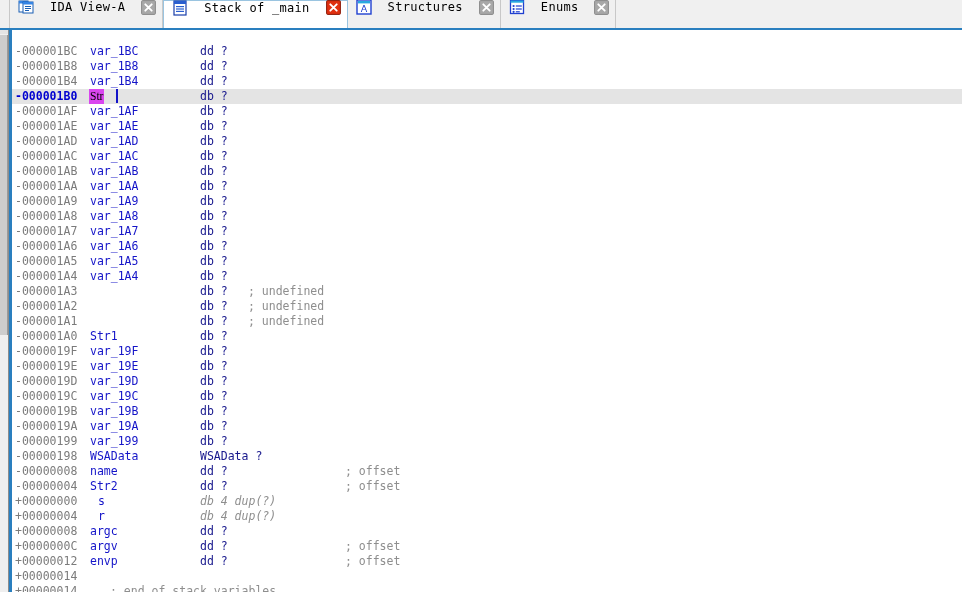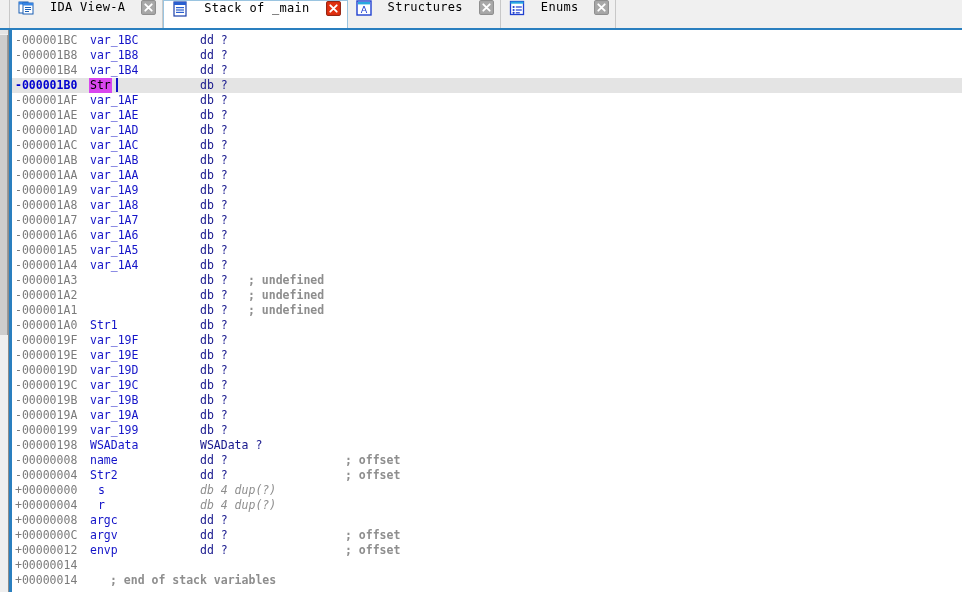"IDA View-A" .tab { align-items: flex-start -> center }
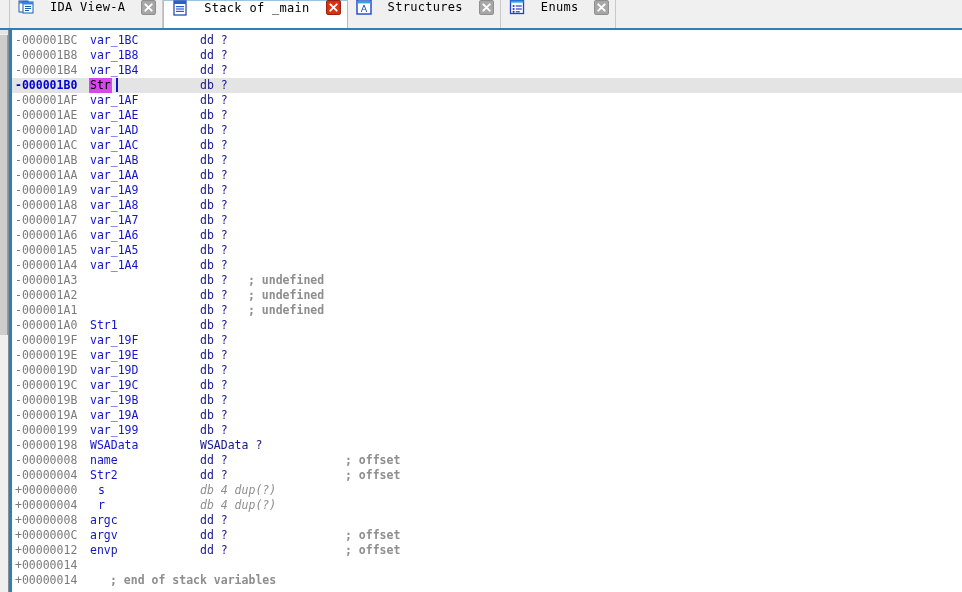"-000001BC" .listing { padding-top: 3px -> 14px }
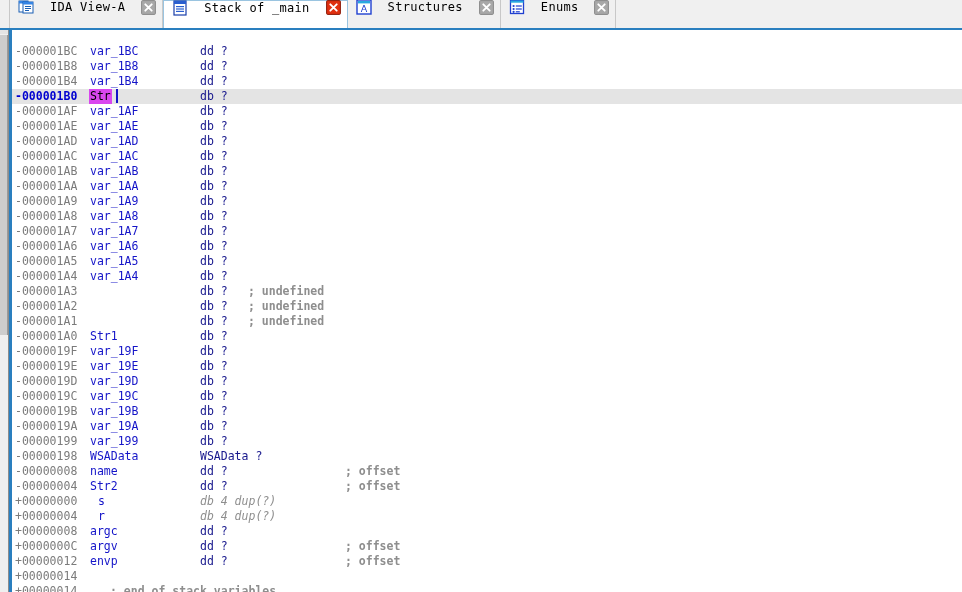"Str" .c-name.hl { font-family: none -> Liberation Serif, serif }
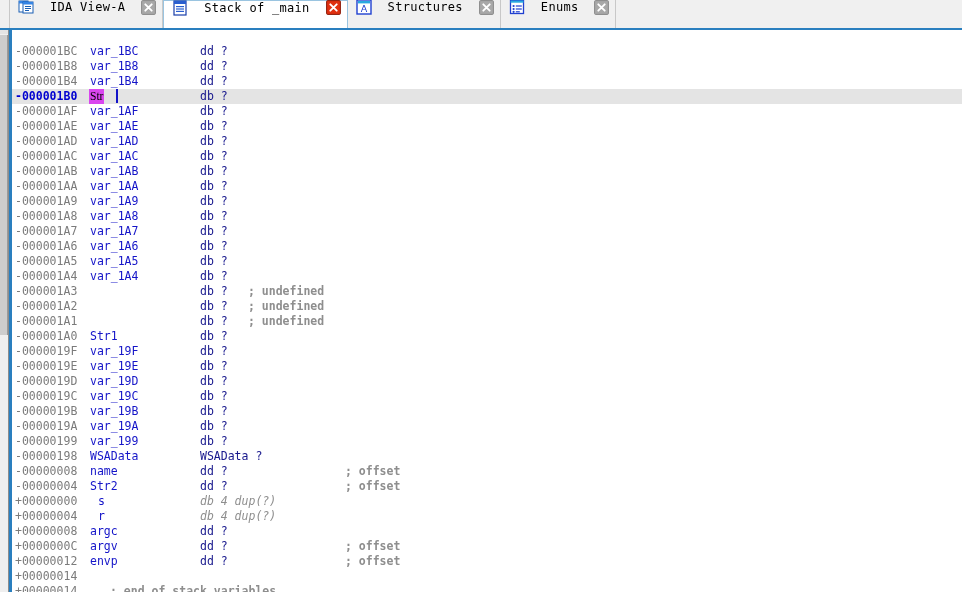"; undefined" .c-cmt { font-weight: bold -> none }
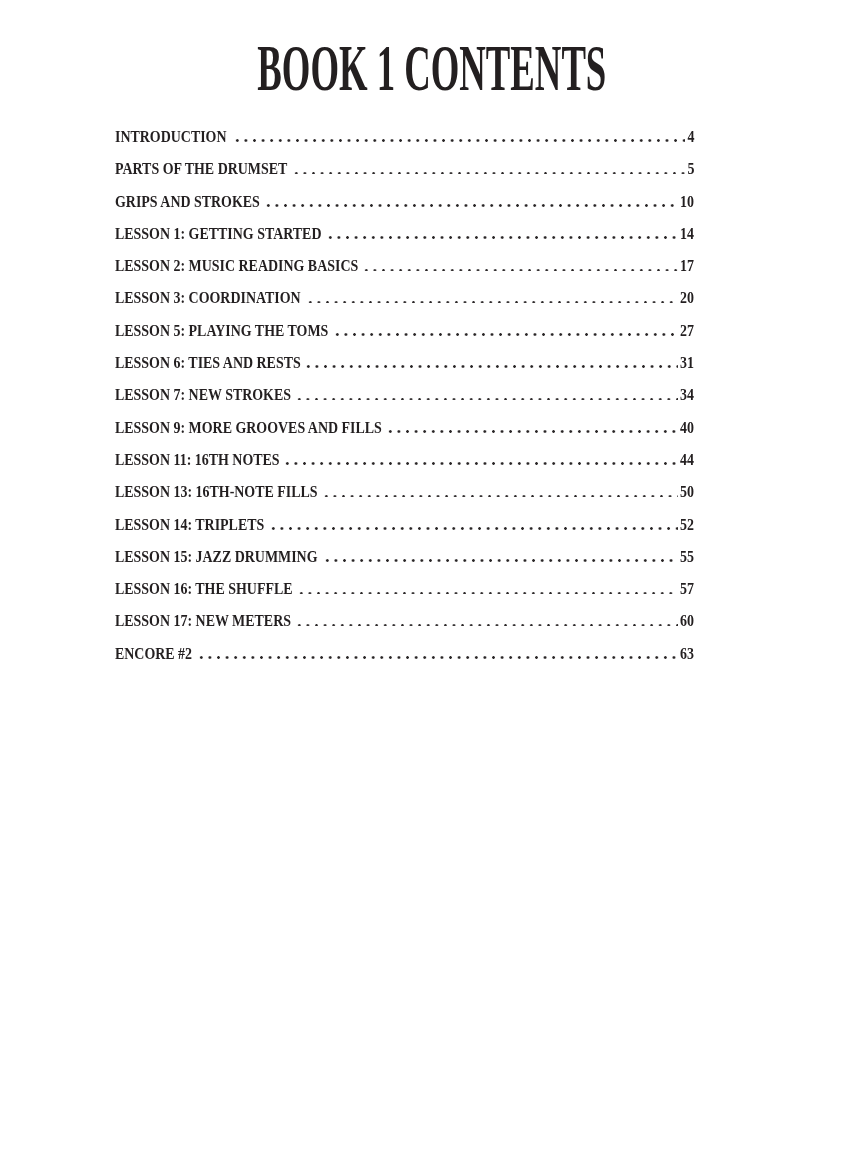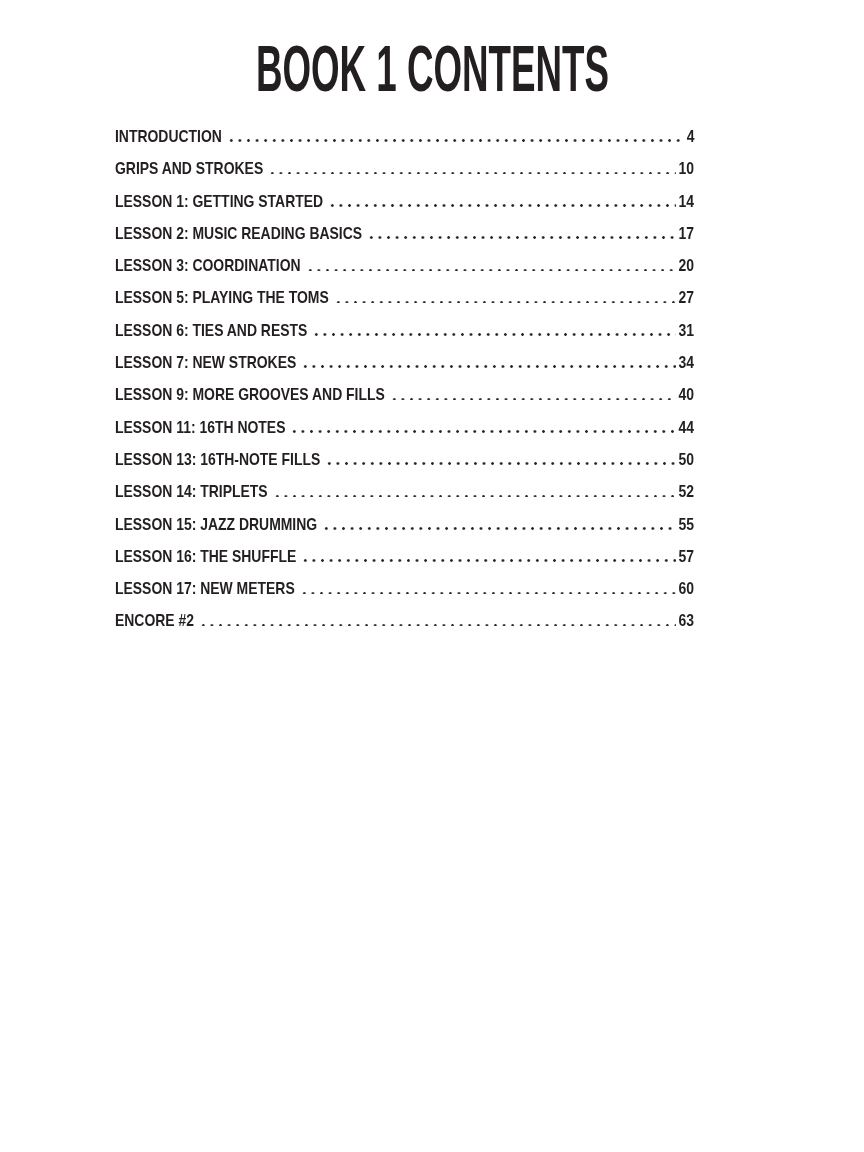"BOOK 1 CONTENTS" .page { font-family: Liberation Sans, sans-serif -> Liberation Serif, serif }
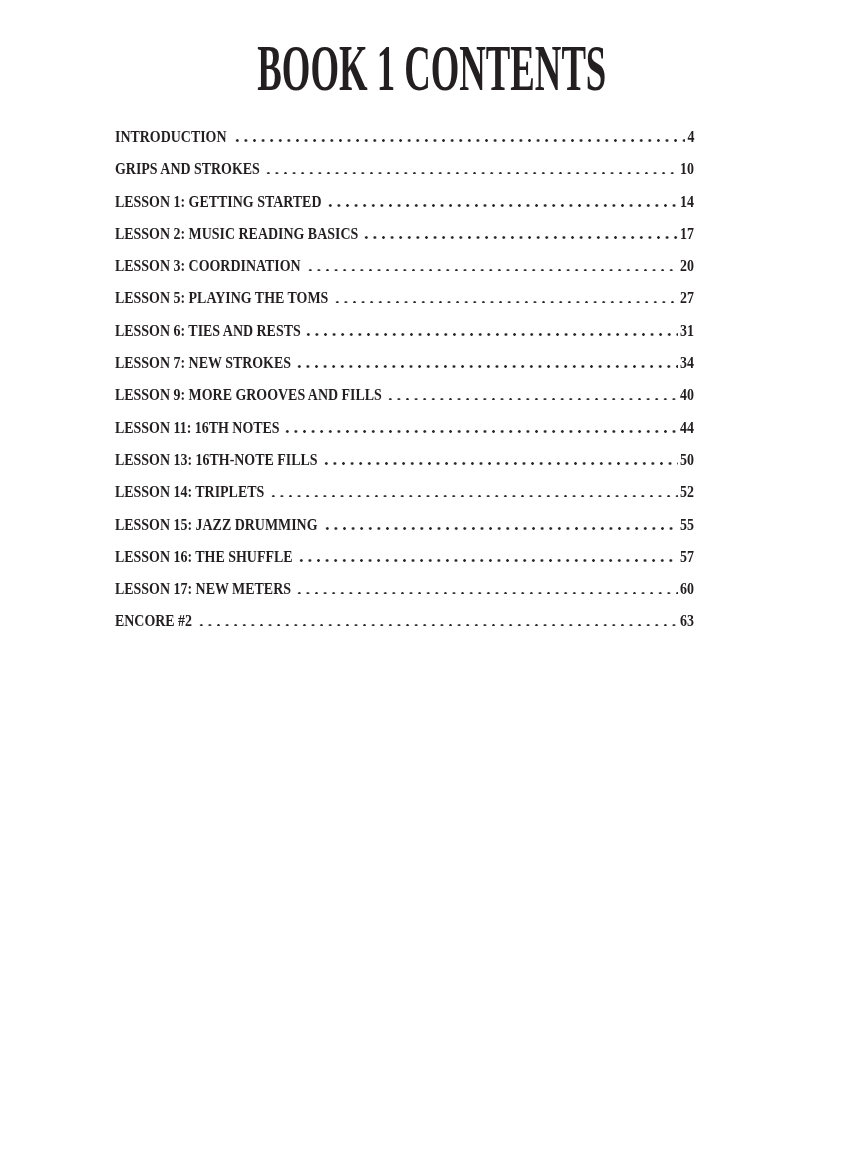"PARTS OF THE DRUMSET" li.toc-row { html: none -> <li> <span>PARTS OF THE DRUMSET</span> <span></span> <span>5</span> </li> }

> _EXERCISE DETAILS_
The listing above is to be retyped word for word, with the pictures omitted.

> _SOLUTION FOR THIS TASK_
"IDA View-A" .tab { align-items: flex-start -> center }
"-000001BC" .listing { padding-top: 3px -> 14px }
"Str" .c-name.hl { font-family: none -> Liberation Serif, serif }
"; undefined" .c-cmt { font-weight: bold -> none }
"BOOK 1 CONTENTS" .page { font-family: Liberation Sans, sans-serif -> Liberation Serif, serif }
"PARTS OF THE DRUMSET" li.toc-row { html: none -> <li> <span>PARTS OF THE DRUMSET</span> <span></span> <span>5</span> </li> }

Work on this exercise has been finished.